* **Problem**:
Return the data verbatim, without pictures.

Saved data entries
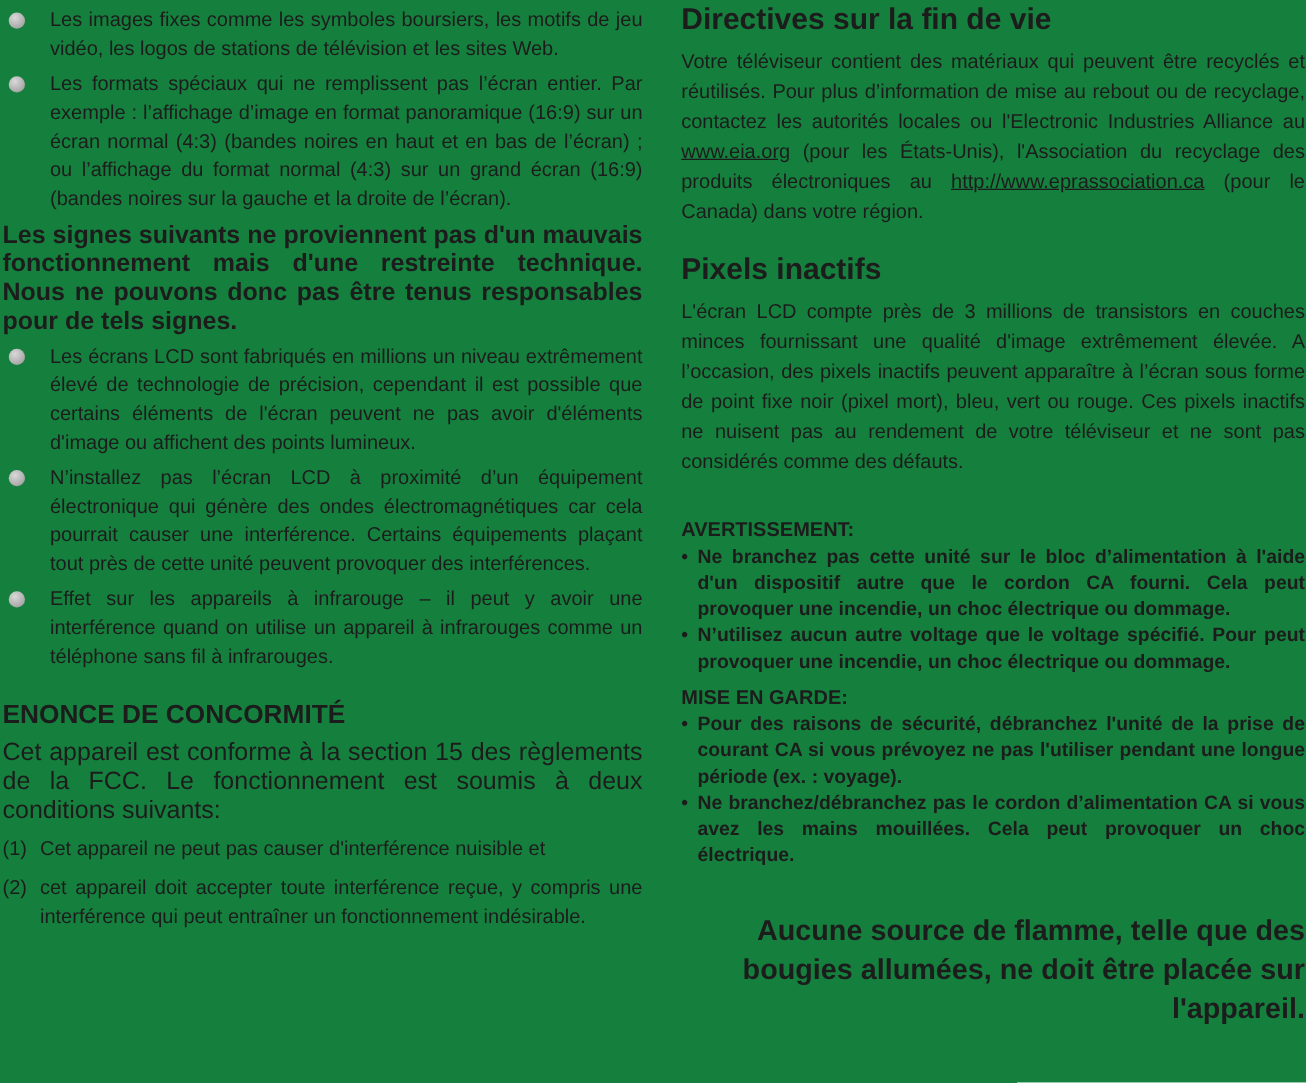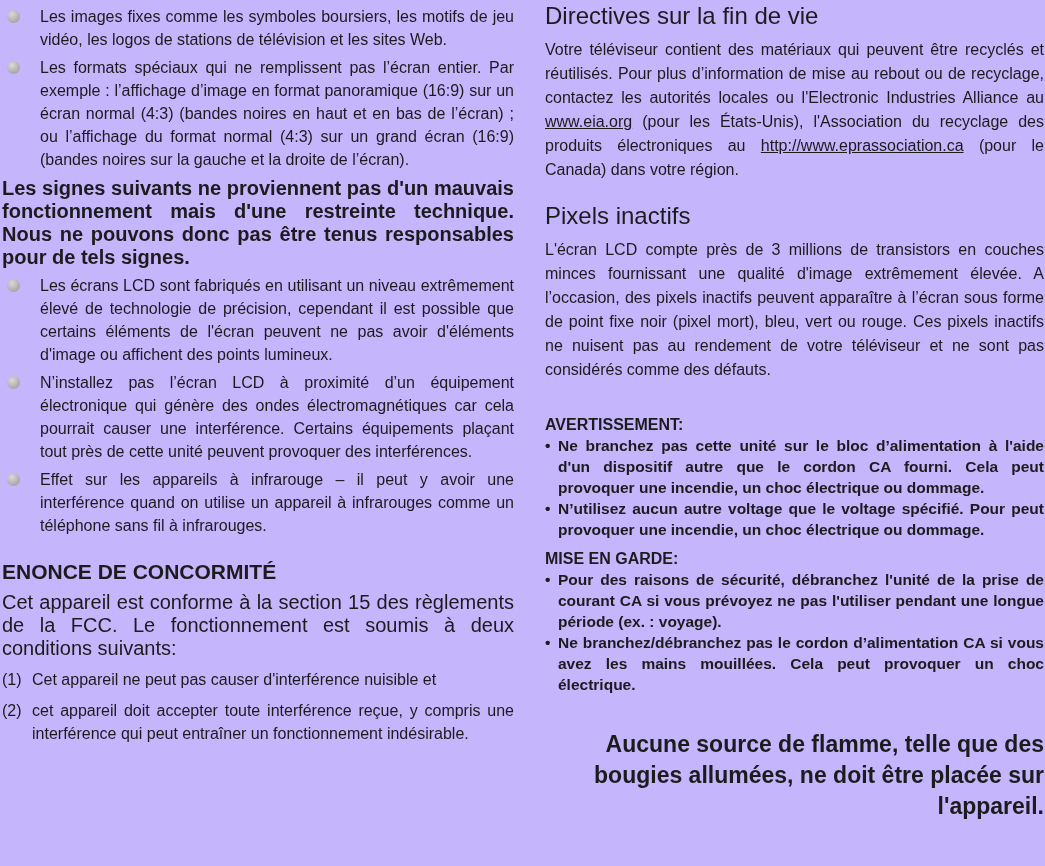--- a/index.html
+++ b/index.html
@@ -1,20 +1,20 @@
 <!DOCTYPE html>
 <html lang="fr"><head>
 <meta charset="utf-8">
 <style>
   html, body { margin: 0; padding: 0; background: #ffffff; }
   .page {
     position: relative;
     width: 1045px;
     height: 866px;
-    background: #c4b5fd;
+    background: #15803d;
     overflow: hidden;
     font-family: "Liberation Sans", sans-serif;
     color: #1c1c1c;
   }
   .col { position: absolute; top: 0; }
   .col-left  { left: 2px;  width: 512px; }
   .col-right { left: 545px; width: 499px; }
 
   
   .dotlist { list-style: none; margin: 0; padding: 0; }
@@ -63,21 +63,21 @@
     line-height: 23px;
     text-align: justify;
   }
   .numitem .num { position: absolute; left: 0; top: 0; }
 
   
   .rheading {
     margin: 2px 0 0 0;
     font-size: 24px;
     line-height: 28px;
-    font-weight: normal;
+    font-weight: bold;
   }
   .rbody {
     margin: 8px 0 0 0;
     font-size: 16px;
     line-height: 24px;
     text-align: justify;
   }
   .rbody a { color: inherit; text-decoration: underline; cursor: pointer; }
   .mt-section { margin-top: 20px; }
   .warn-label {
@@ -121,21 +121,21 @@
         <span class="ball"></span>
         <div>Les formats spéciaux qui ne remplissent pas l’écran entier. Par exemple : l’affichage d’image en format panoramique (16:9) sur un écran normal (4:3) (bandes noires en haut et en bas de l’écran) ; ou l’affichage du format normal (4:3) sur un grand écran (16:9) (bandes noires sur la gauche et la droite de l’écran).</div>
       </li>
     </ul>
 
     <p class="bold-note">Les signes suivants ne proviennent pas d'un mauvais fonctionnement mais d'une restreinte technique. Nous ne pouvons donc pas être tenus responsables pour de tels signes.</p>
 
     <ul class="dotlist">
       <li>
         <span class="ball"></span>
-        <div>Les écrans LCD sont fabriqués en utilisant un niveau extrêmement élevé de technologie de précision, cependant il est possible que certains éléments de l'écran peuvent ne pas avoir d'éléments d'image ou affichent des points lumineux.</div>
+        <div>Les écrans LCD sont fabriqués en millions un niveau extrêmement élevé de technologie de précision, cependant il est possible que certains éléments de l'écran peuvent ne pas avoir d'éléments d'image ou affichent des points lumineux.</div>
       </li>
       <li>
         <span class="ball"></span>
         <div>N’installez pas l’écran LCD à proximité d’un équipement électronique qui génère des ondes électromagnétiques car cela pourrait causer une interférence. Certains équipements plaçant tout près de cette unité peuvent provoquer des interférences.</div>
       </li>
       <li>
         <span class="ball"></span>
         <div>Effet sur les appareils à infrarouge – il peut y avoir une interférence quand on utilise un appareil à infrarouges comme un téléphone sans fil à infrarouges.</div>
       </li>
     </ul>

* **Answer**:
--- a/index.html
+++ b/index.html
@@ -1,20 +1,20 @@
 <!DOCTYPE html>
 <html lang="fr"><head>
 <meta charset="utf-8">
 <style>
   html, body { margin: 0; padding: 0; background: #ffffff; }
   .page {
     position: relative;
     width: 1045px;
     height: 866px;
-    background: #c4b5fd;
+    background: #15803d;
     overflow: hidden;
     font-family: "Liberation Sans", sans-serif;
     color: #1c1c1c;
   }
   .col { position: absolute; top: 0; }
   .col-left  { left: 2px;  width: 512px; }
   .col-right { left: 545px; width: 499px; }
 
   
   .dotlist { list-style: none; margin: 0; padding: 0; }
@@ -63,21 +63,21 @@
     line-height: 23px;
     text-align: justify;
   }
   .numitem .num { position: absolute; left: 0; top: 0; }
 
   
   .rheading {
     margin: 2px 0 0 0;
     font-size: 24px;
     line-height: 28px;
-    font-weight: normal;
+    font-weight: bold;
   }
   .rbody {
     margin: 8px 0 0 0;
     font-size: 16px;
     line-height: 24px;
     text-align: justify;
   }
   .rbody a { color: inherit; text-decoration: underline; cursor: pointer; }
   .mt-section { margin-top: 20px; }
   .warn-label {
@@ -121,21 +121,21 @@
         <span class="ball"></span>
         <div>Les formats spéciaux qui ne remplissent pas l’écran entier. Par exemple : l’affichage d’image en format panoramique (16:9) sur un écran normal (4:3) (bandes noires en haut et en bas de l’écran) ; ou l’affichage du format normal (4:3) sur un grand écran (16:9) (bandes noires sur la gauche et la droite de l’écran).</div>
       </li>
     </ul>
 
     <p class="bold-note">Les signes suivants ne proviennent pas d'un mauvais fonctionnement mais d'une restreinte technique. Nous ne pouvons donc pas être tenus responsables pour de tels signes.</p>
 
     <ul class="dotlist">
       <li>
         <span class="ball"></span>
-        <div>Les écrans LCD sont fabriqués en utilisant un niveau extrêmement élevé de technologie de précision, cependant il est possible que certains éléments de l'écran peuvent ne pas avoir d'éléments d'image ou affichent des points lumineux.</div>
+        <div>Les écrans LCD sont fabriqués en millions un niveau extrêmement élevé de technologie de précision, cependant il est possible que certains éléments de l'écran peuvent ne pas avoir d'éléments d'image ou affichent des points lumineux.</div>
       </li>
       <li>
         <span class="ball"></span>
         <div>N’installez pas l’écran LCD à proximité d’un équipement électronique qui génère des ondes électromagnétiques car cela pourrait causer une interférence. Certains équipements plaçant tout près de cette unité peuvent provoquer des interférences.</div>
       </li>
       <li>
         <span class="ball"></span>
         <div>Effet sur les appareils à infrarouge – il peut y avoir une interférence quand on utilise un appareil à infrarouges comme un téléphone sans fil à infrarouges.</div>
       </li>
     </ul>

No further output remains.